Kepala Seksi Pencegahan dan Pengendalian Penyakit Menular (P2P) Dinas Kesehatan Kota Kediri Hendik Suprianto di Kediri, Minggu (27/1/2019), mengatakan akumulasi penderita HIV/AIDS di Kota Kediri mulai 2003 hingga 2018 ini sekitar 1.300 penderita.

"Di 2018 saja, ini sampai Desember ada 200 lebih. Kami himpun data dari laporan yang masuk," kata dia.

Hendik Suprianto menambahkan data tersebut diakumulasi dari berbagai layanan kesehatan wilayah Kota Kediri. Mereka juga berasal dari berbagai daerah dan memang memeriksakan kondisi kesehatannya di Kediri.

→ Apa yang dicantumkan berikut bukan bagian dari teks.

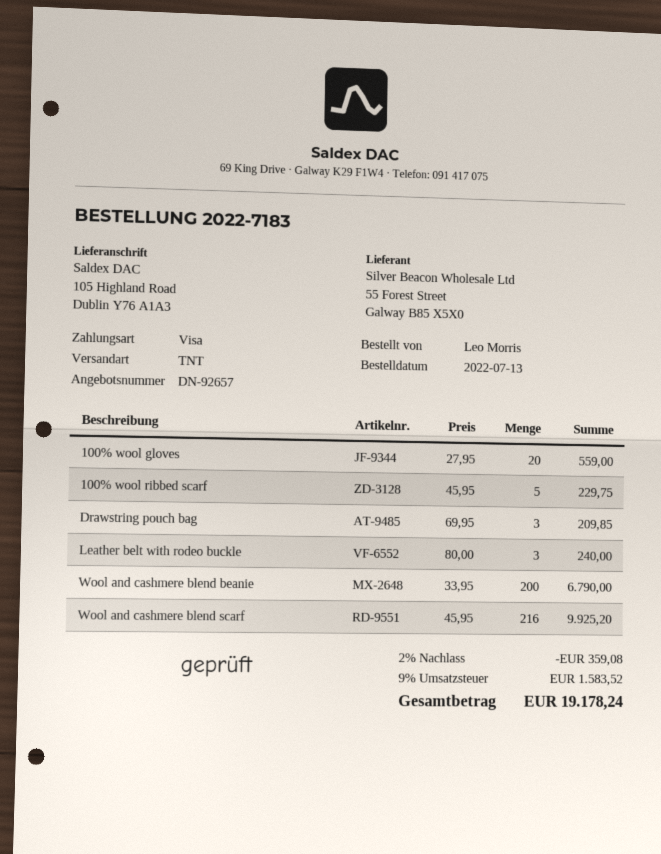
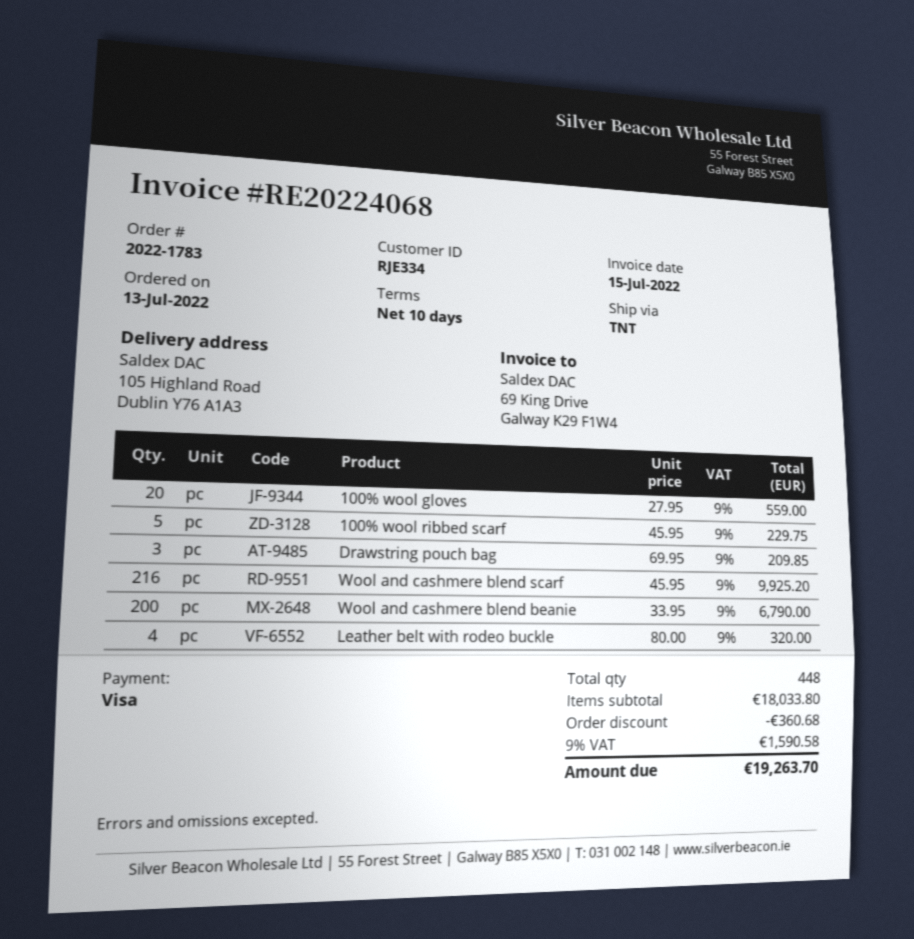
order number: 2022-7183 -> 2022-1783
Leather belt with rodeo buckle: 3 x 80.00 = 240.00 -> 4 x 80.00 = 320.00
discount: 359.08 -> 360.68
tax: 9% = 1583.52 -> 9% = 1590.58
total: 19178.24 -> 19263.70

Untuk layanan kesehatan HIV/AIDS di Kediri, dia menyebut antara lain RSUD Gambiran II Kediri, Klinik Seroja Kediri, serta Puskesmas Pesantren I Kediri.

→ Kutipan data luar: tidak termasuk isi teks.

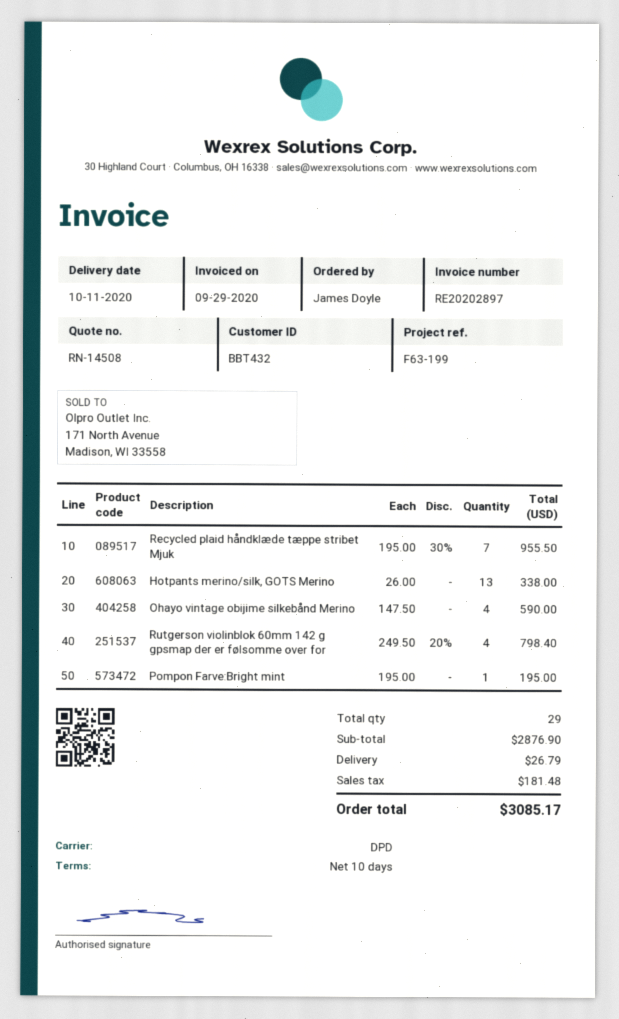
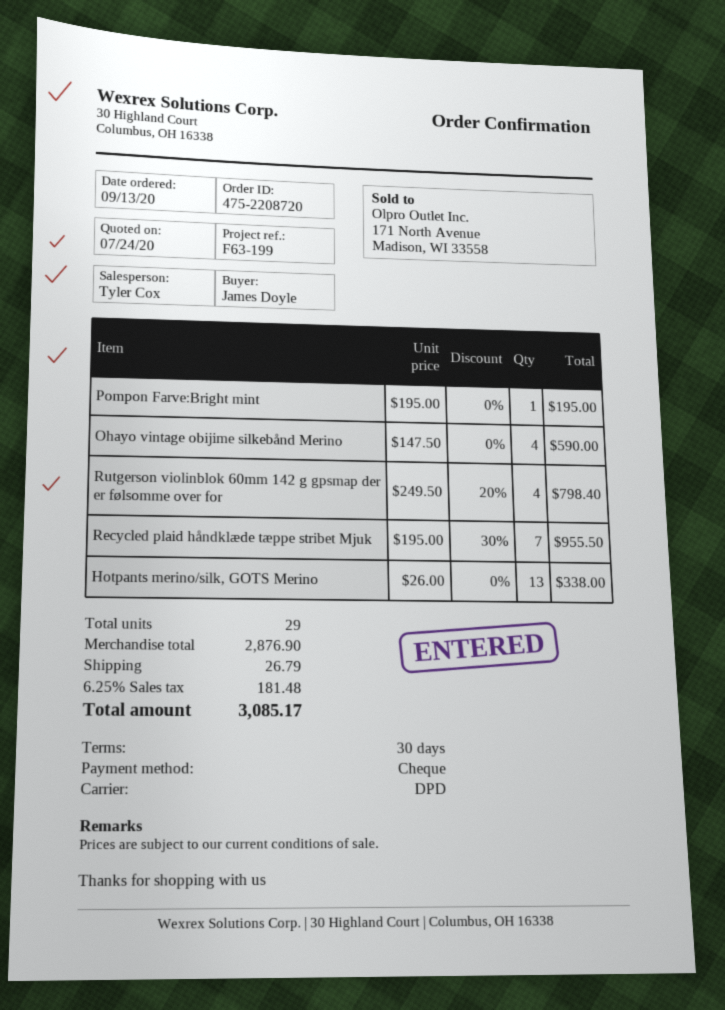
payment terms: 10 days -> 30 days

Lebih lanjut, Hendrik Suprianto mengatakan dari temuan tersebut yang lebih banyak justru laki-laki hingga sekitar 60 persen. Mereka mayoritas juga masih berusia produktif antara 20 hingga 40 tahun.

Dimungkinkan karena mobilitas lebih tinggi yang membuat mereka terkena penyakit yang menyerang kekebalan tubuh tersebut.

"Persentase kasus HIV/AIDS yang tinggi pada laki-laki. Kami akumulasi mereka berusia produktif, karena penularan ini bisa jadi terkait mobilitas, perilaku. Misalnya, intensitas keluar malam dan berpotensi bersinggungan, karena ibu-ibu lebih banyak tinggal di rumah," katanya.

Dinkes saat ini intensif memantau kesehatan mereka yang terkena HIV/AIDS. Untuk pasien yang menderita HIV dari kondisinya diketahui baik seperti orang sehat pada umumnya.

Hal itu berbeda dengan AIDS yang notabene kondisinya sudah mengkhawatirkan. Namun, untuk pasien yang positif HIV dianjurkan selalu mengonsumsi antiretroviral (ARV).

Obat ini, kata dia, memang tidak dapat menyembuhkan dengan sepenuhnya orang yang sakit tersebut, namun dengan obat tersebut mampu menekan virus, sehingga kondisi pasien menjadi baik.

"ARV itu obat untuk menekan virus serendah mungkin. ARV membatasi perkembangan virus, menjadi sangat sedikit," katanya.

Ia juga menambahkan, selama dua tahun terakhir di Kota Kediri terdeteksi 10 ibu hamil yang positif terkena HIV. Walaupun terkena HIV, anak mereka ternyata justru dinyatakan negatif menderita HIV.

Kasus itu diketahui saat pemeriksaan dalam program pencegahan, penularan HIV dari ibu ke anak (PPIA) di sejumlah tempat layanan kesehatan yang ditunjuk di Kota Kediri.

Dinkes juga mengimbau masyarakat tidak menjauhi mereka yang terkena HIV maupun AIDS, sebab untuk penularan tidak dengan media jabat tangan. Penyakit tersebut bisa menular dengan cara hubungan seksual bebas, jarum yang tidak steril, dan berbagai cara lainnya.